[[ RECORDS PROVIDED open ]]

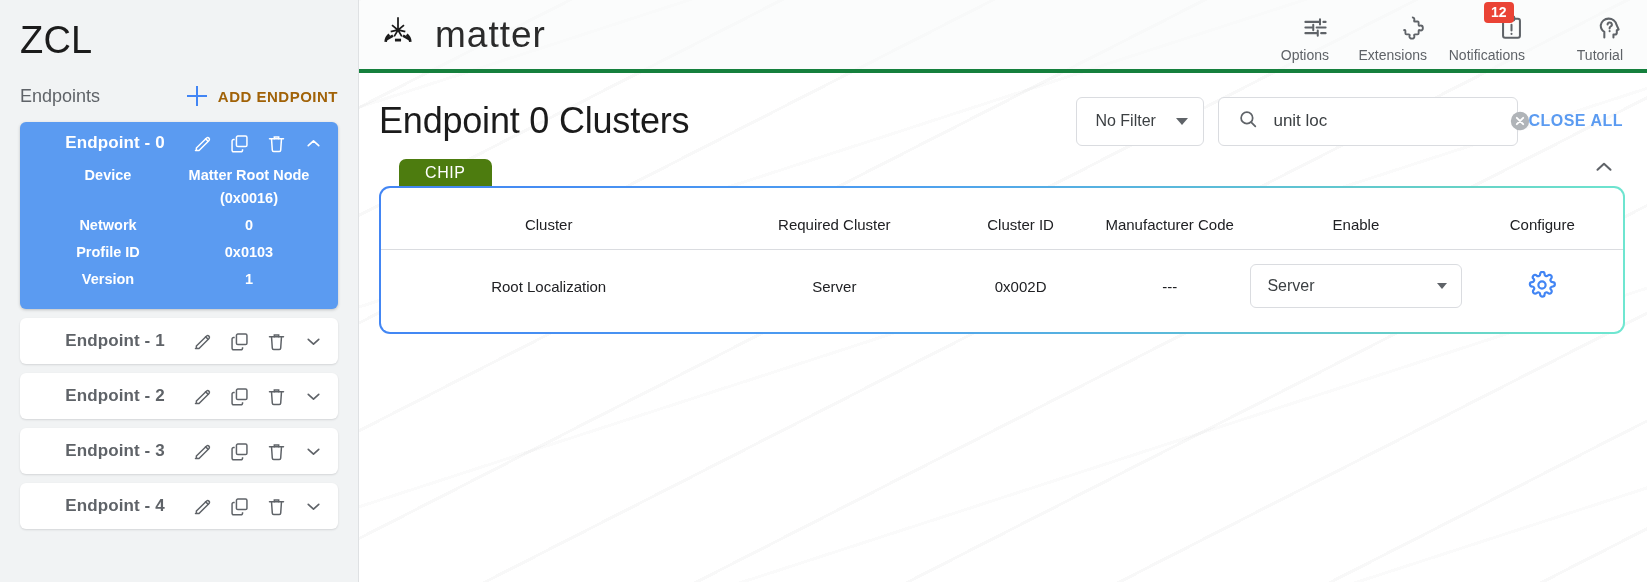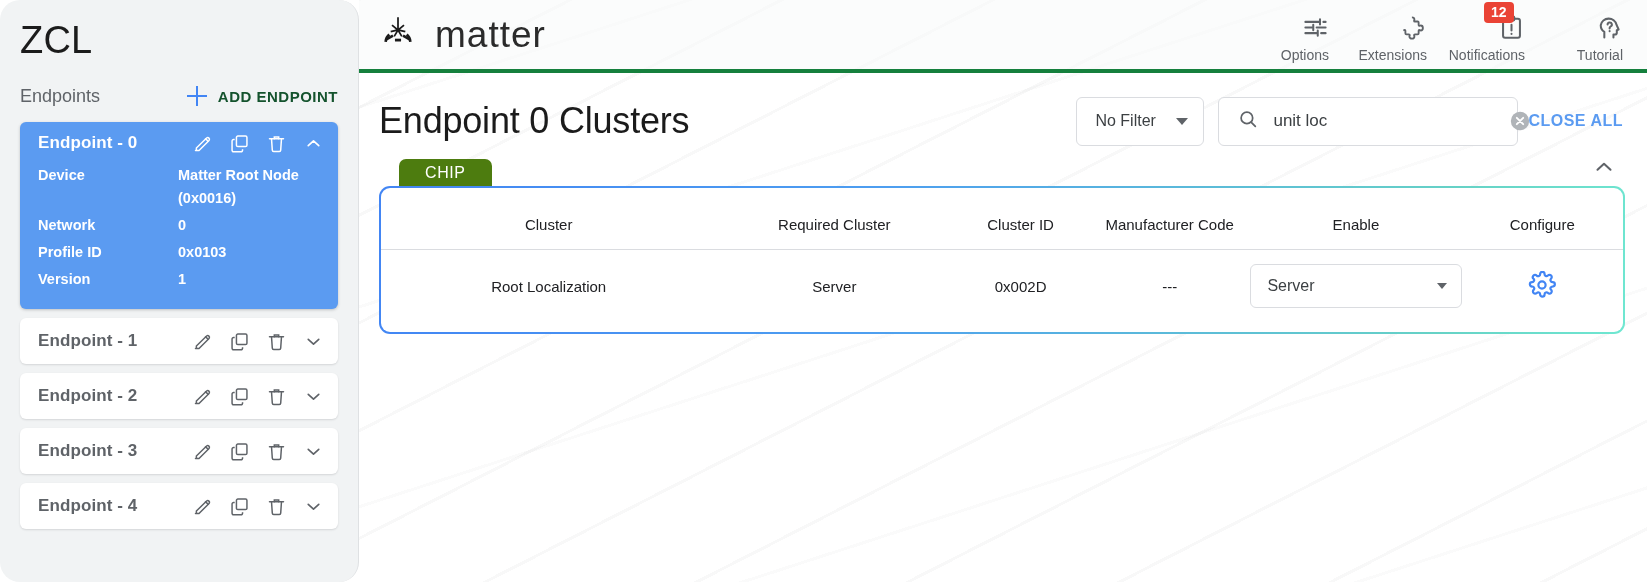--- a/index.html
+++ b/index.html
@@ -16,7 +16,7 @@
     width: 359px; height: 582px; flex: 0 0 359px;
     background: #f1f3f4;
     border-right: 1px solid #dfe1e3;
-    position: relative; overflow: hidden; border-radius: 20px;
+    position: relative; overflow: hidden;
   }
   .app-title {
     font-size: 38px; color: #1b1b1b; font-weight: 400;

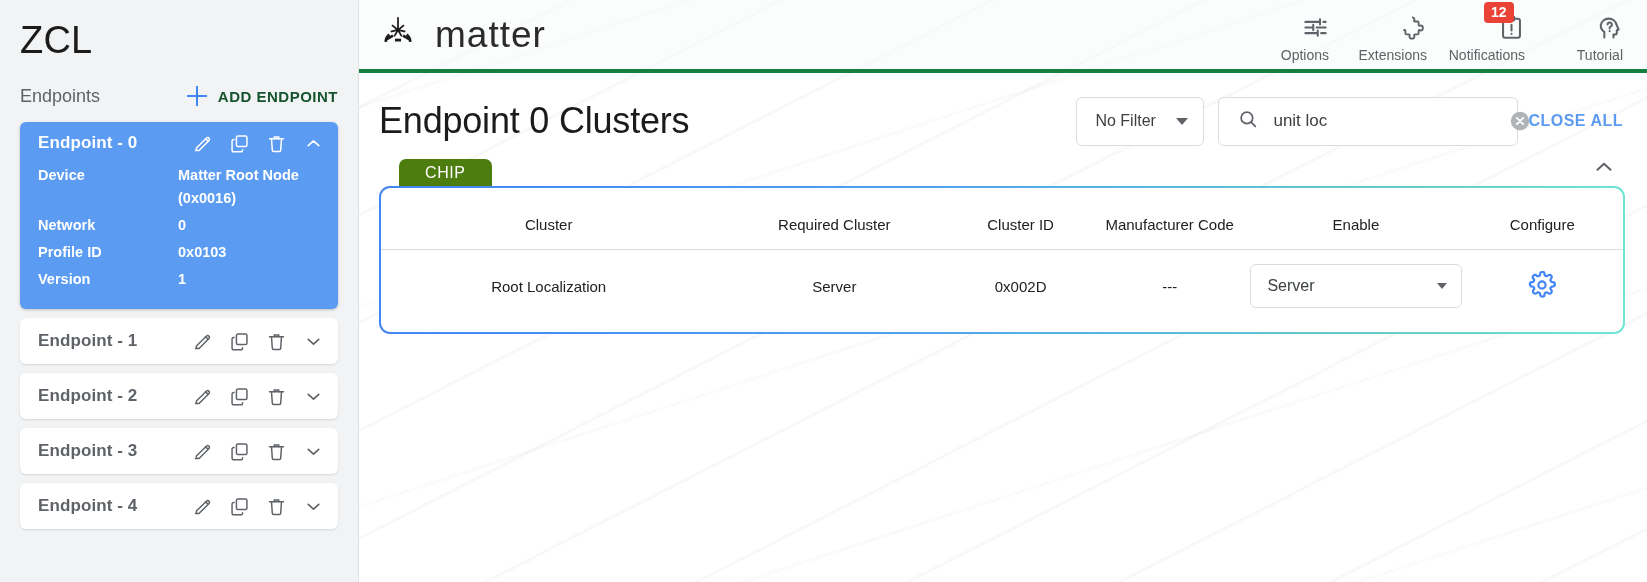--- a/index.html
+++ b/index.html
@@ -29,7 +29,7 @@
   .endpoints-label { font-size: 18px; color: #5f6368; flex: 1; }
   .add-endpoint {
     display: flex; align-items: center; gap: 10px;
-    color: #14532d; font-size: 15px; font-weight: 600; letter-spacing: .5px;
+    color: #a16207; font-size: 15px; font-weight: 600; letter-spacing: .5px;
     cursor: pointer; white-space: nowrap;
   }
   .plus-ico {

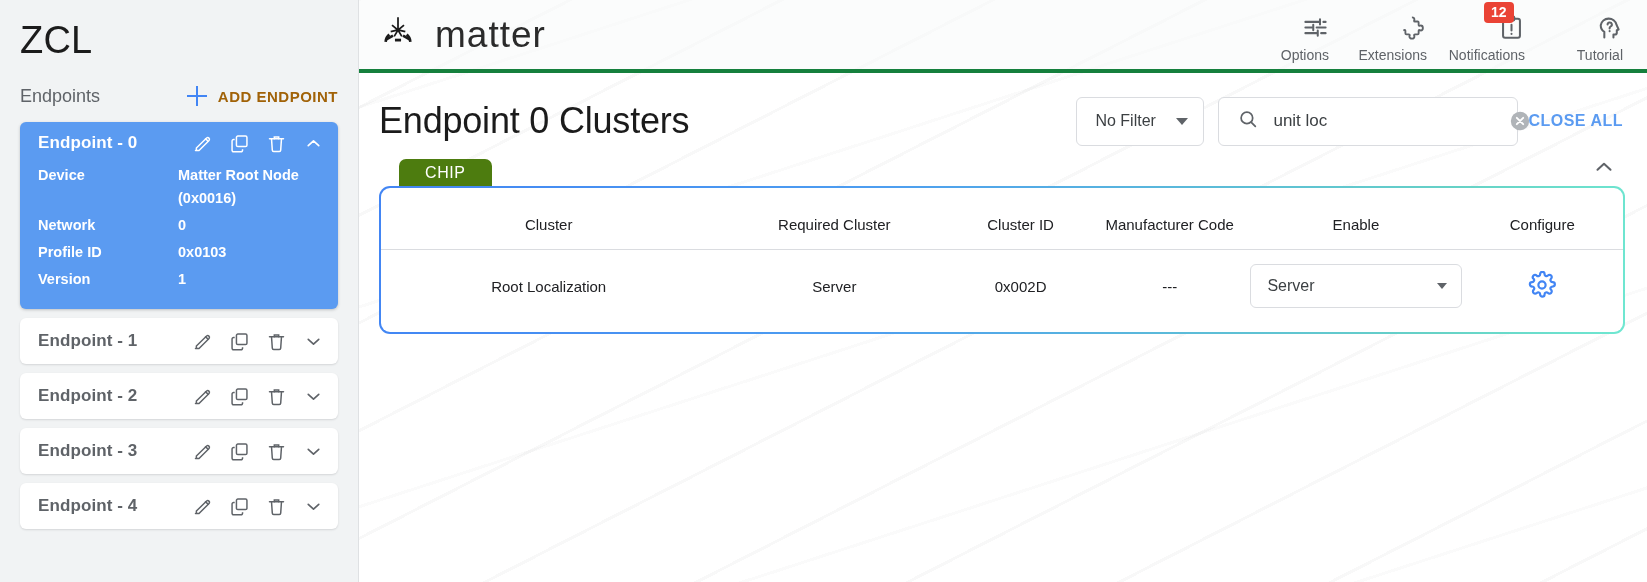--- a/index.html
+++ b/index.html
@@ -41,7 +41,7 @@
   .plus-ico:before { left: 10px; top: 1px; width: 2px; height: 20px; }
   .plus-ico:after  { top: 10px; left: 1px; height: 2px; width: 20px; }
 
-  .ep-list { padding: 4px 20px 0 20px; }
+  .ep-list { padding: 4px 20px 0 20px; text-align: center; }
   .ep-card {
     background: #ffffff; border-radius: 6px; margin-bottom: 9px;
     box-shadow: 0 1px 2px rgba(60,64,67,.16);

[[ RECORDS PROVIDED closed ]]
[[ RECORDS PROVIDED open ]]

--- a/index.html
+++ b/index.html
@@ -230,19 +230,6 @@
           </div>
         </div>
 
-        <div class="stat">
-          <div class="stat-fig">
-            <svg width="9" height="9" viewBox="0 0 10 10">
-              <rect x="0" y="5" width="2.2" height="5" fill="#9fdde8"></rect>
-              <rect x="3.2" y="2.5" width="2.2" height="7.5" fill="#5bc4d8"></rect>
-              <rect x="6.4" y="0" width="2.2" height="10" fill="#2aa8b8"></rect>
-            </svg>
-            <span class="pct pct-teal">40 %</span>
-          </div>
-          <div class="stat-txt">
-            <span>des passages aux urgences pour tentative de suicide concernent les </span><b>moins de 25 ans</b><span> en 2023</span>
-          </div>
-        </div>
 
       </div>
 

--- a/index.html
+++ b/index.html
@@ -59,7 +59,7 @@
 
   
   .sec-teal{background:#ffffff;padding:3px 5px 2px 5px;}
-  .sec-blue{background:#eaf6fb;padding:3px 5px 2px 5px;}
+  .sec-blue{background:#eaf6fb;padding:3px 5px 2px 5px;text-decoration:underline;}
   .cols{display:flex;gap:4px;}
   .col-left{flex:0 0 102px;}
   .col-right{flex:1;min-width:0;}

[[ RECORDS PROVIDED closed ]]
[[ RECORDS PROVIDED open ]]

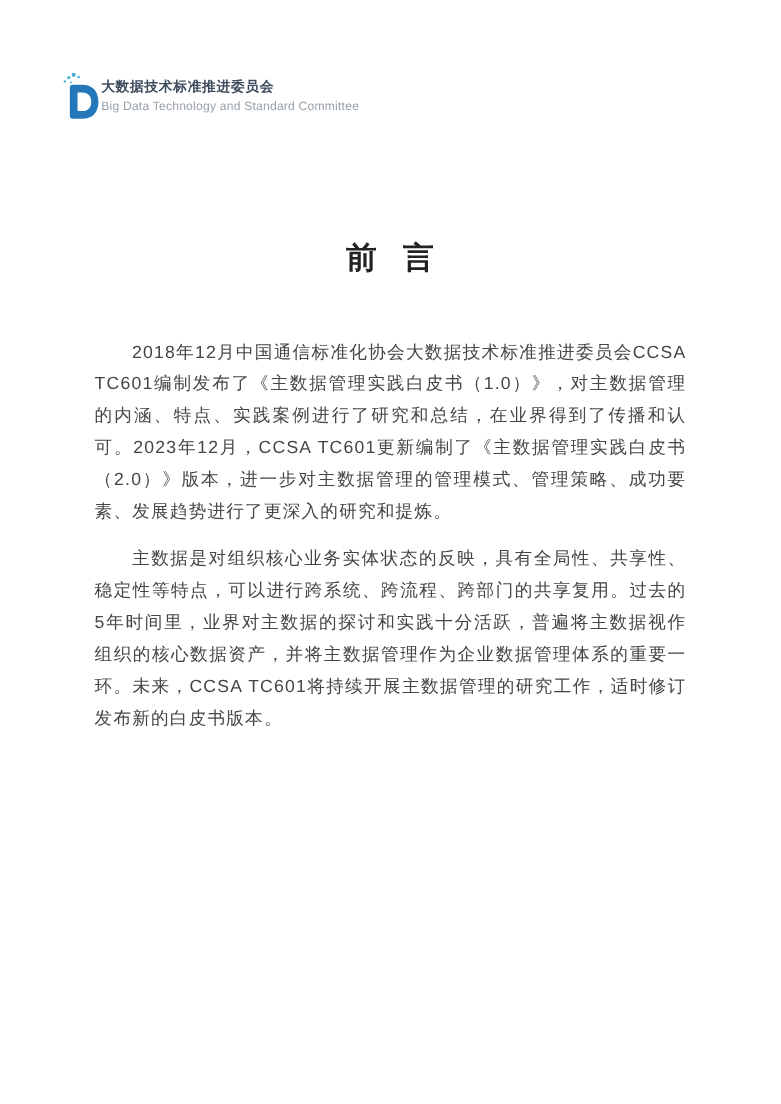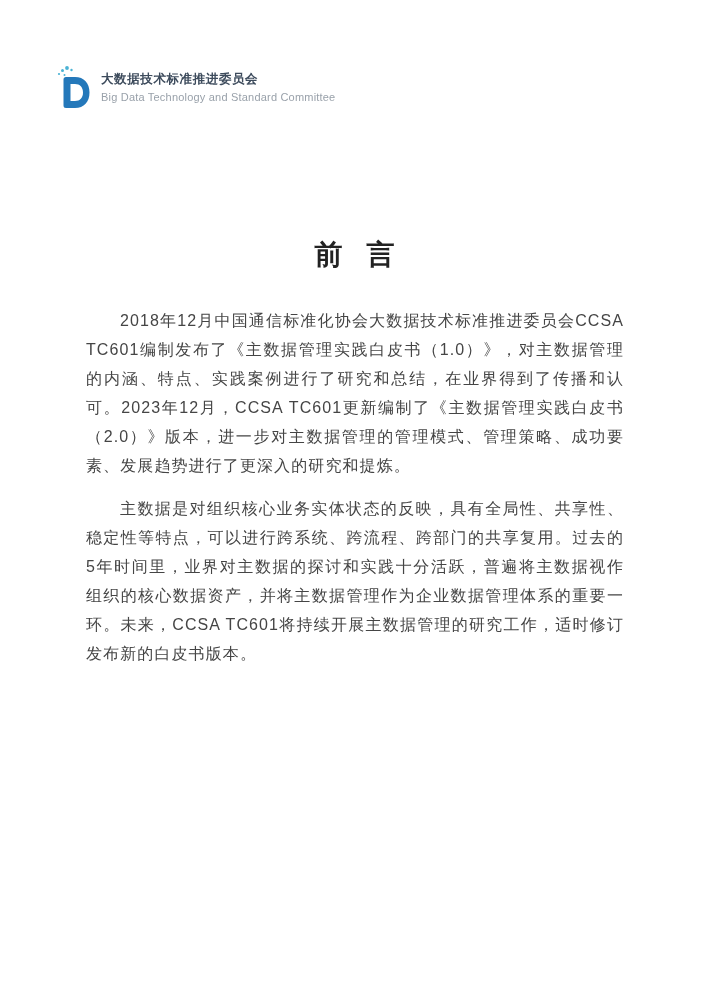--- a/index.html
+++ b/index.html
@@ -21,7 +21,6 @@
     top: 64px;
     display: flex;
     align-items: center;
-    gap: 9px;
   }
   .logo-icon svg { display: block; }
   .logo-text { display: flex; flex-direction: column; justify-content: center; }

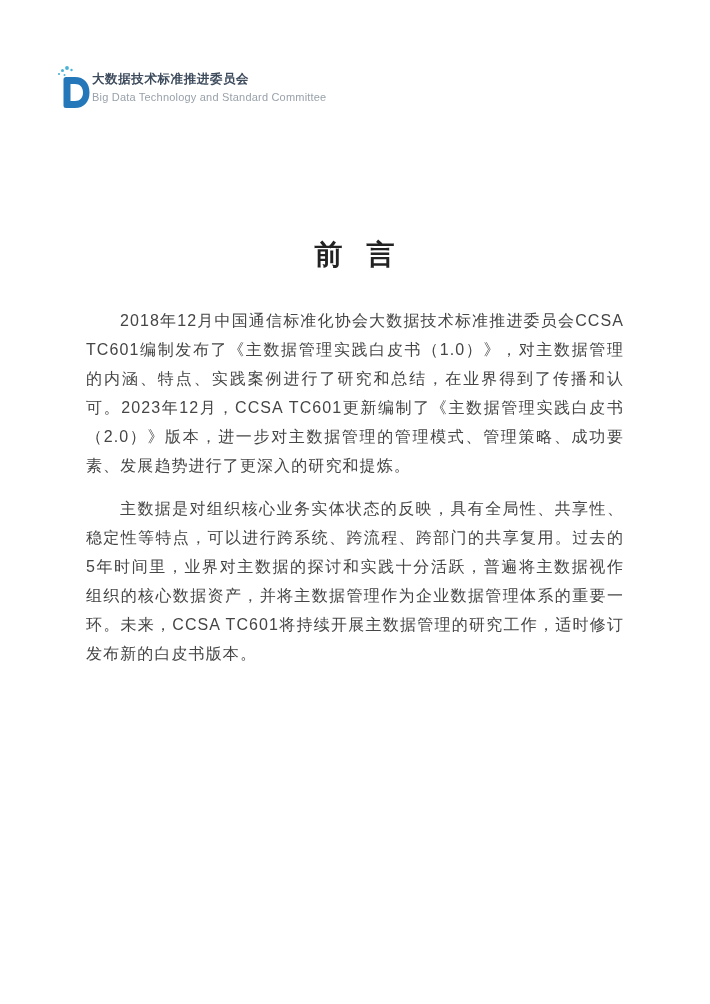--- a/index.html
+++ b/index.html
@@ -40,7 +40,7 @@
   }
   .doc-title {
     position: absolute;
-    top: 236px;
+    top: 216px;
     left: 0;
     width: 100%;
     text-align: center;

[[ RECORDS PROVIDED closed ]]

## WHAT THE TASK ASKS
If a line in the records above holds the string "span", copy it out.

## ANSWER SPACE
-            <span class="pct pct-teal">40 %</span>
-            <span>des passages aux urgences pour tentative de suicide concernent les </span><b>moins de 25 ans</b><span> en 2023</span>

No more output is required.